§ Task brief
In the entries that follow, find the line containing "discount: 3% = 14.50 -> 3% = 14.20"; from there, copy every line exactly through the line containing "total: 588.46 -> 551.02".

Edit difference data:
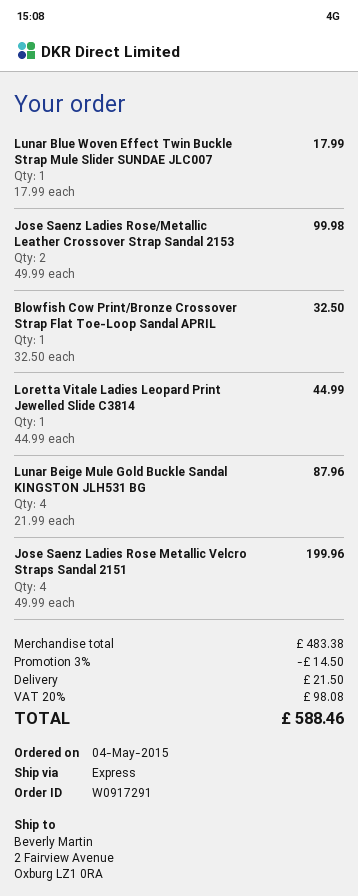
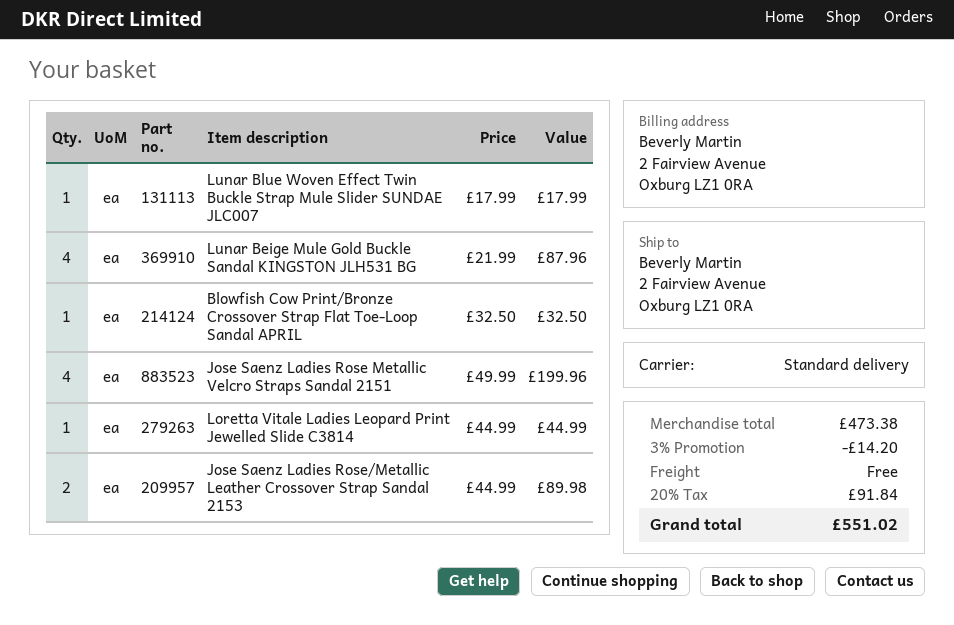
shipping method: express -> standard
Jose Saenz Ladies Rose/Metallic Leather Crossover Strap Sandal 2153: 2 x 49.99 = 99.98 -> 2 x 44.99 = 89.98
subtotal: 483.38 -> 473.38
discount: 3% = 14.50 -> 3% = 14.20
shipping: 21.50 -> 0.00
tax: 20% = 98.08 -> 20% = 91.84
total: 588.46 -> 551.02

==

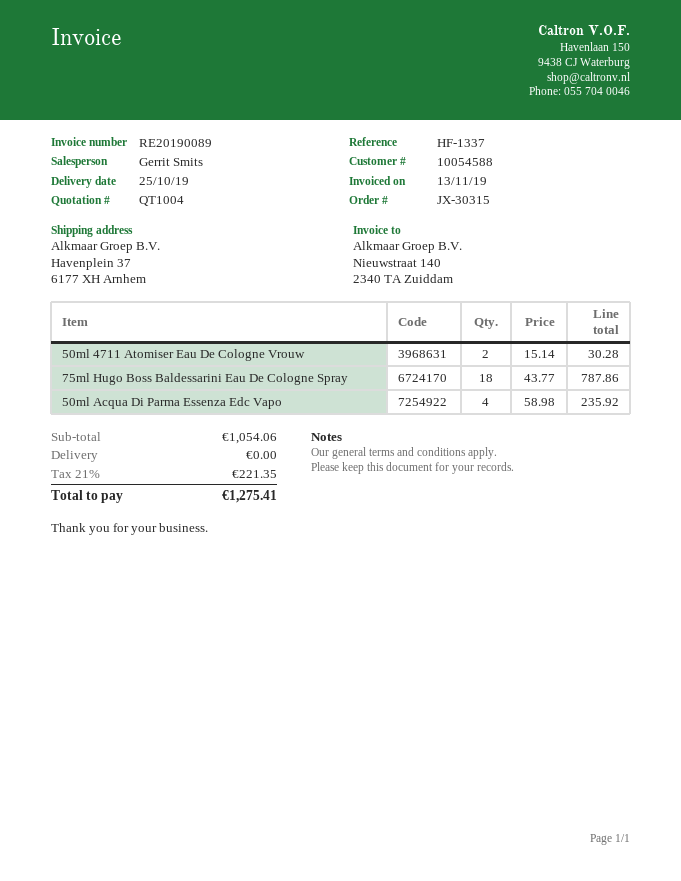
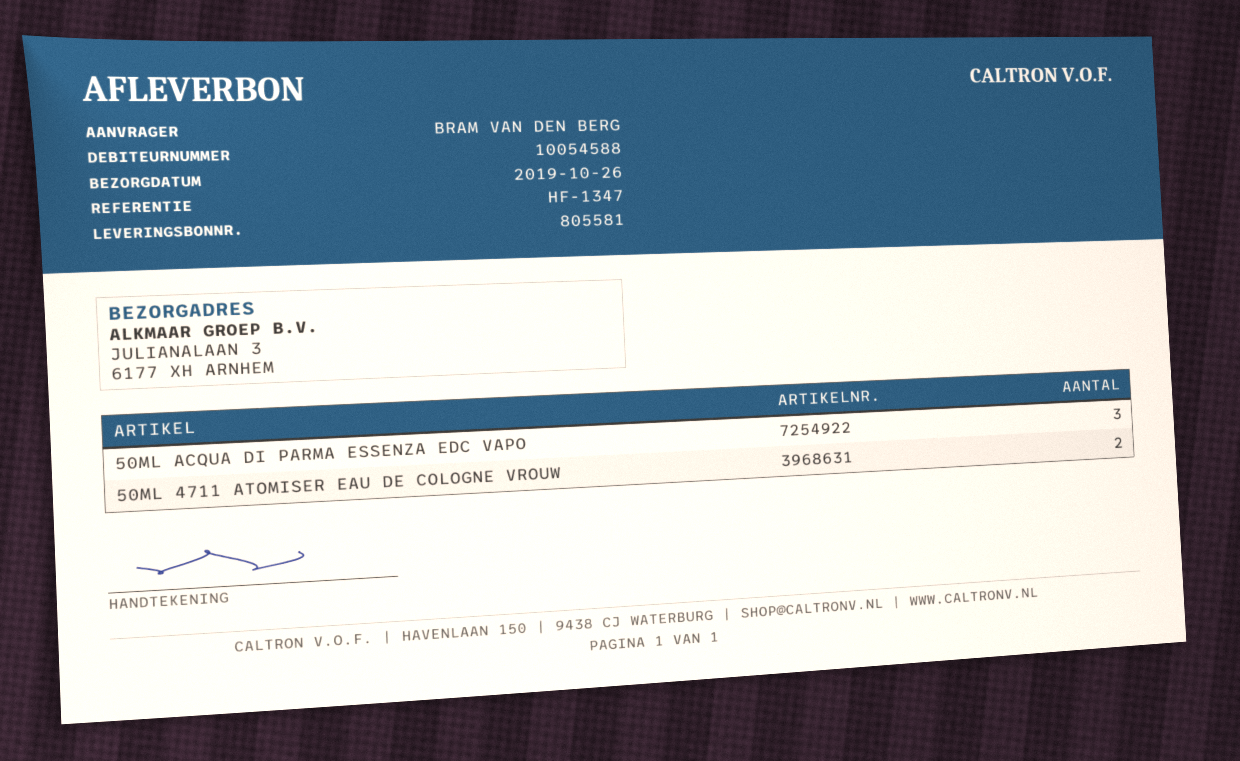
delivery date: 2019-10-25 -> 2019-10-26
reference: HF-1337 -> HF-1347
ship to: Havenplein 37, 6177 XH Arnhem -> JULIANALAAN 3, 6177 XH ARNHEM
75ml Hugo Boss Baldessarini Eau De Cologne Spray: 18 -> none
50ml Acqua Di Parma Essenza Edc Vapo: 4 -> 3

--

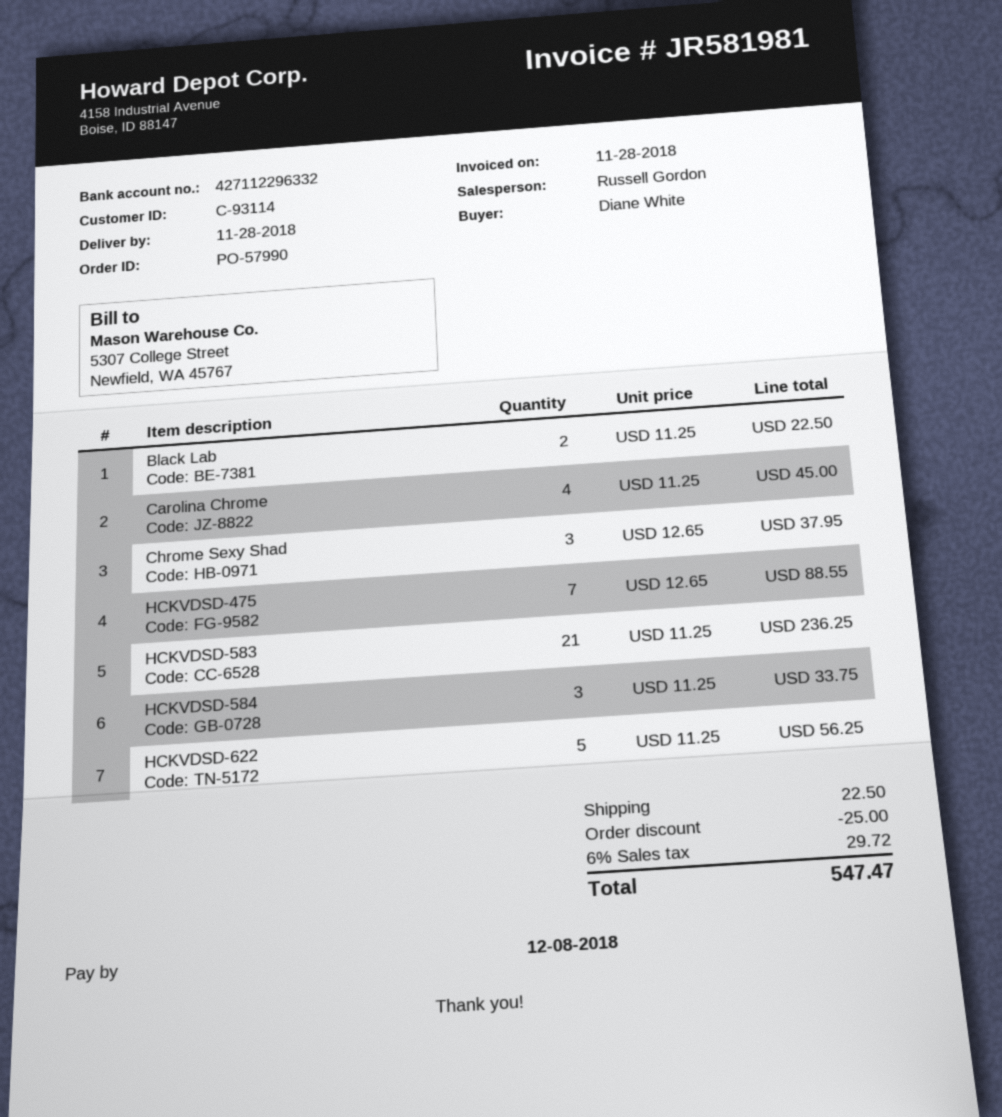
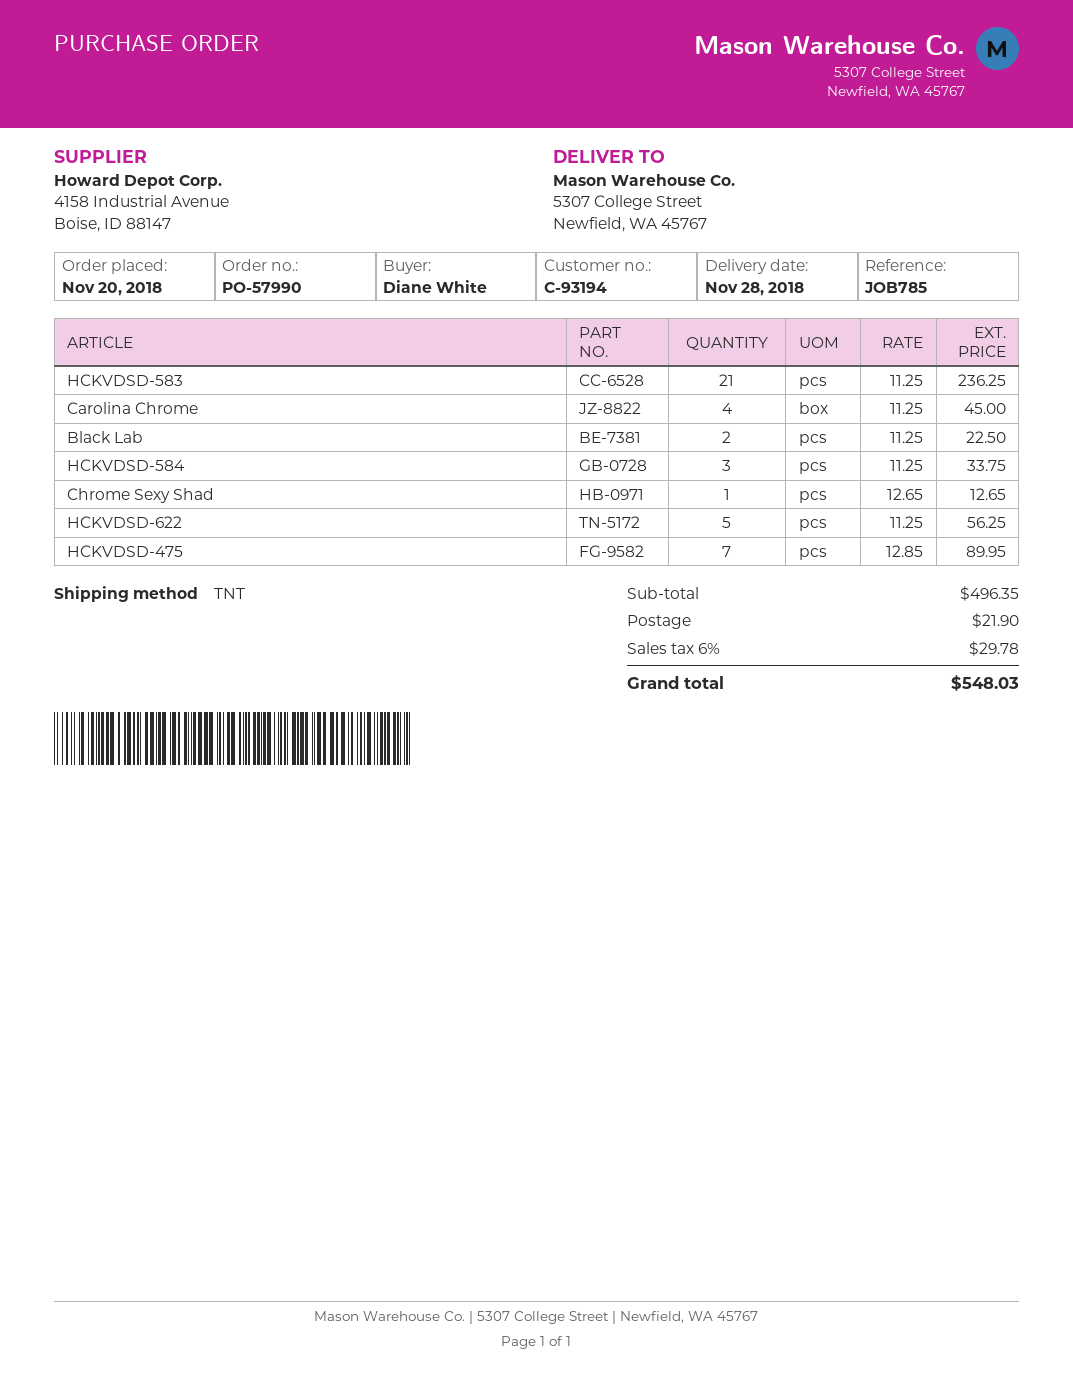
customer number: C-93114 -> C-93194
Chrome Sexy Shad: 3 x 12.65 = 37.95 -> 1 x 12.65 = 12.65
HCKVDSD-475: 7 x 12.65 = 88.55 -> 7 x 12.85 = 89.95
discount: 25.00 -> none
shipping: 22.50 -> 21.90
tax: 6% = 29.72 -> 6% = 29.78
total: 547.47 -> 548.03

§ Response to this exercise
discount: 3% = 14.50 -> 3% = 14.20
shipping: 21.50 -> 0.00
tax: 20% = 98.08 -> 20% = 91.84
total: 588.46 -> 551.02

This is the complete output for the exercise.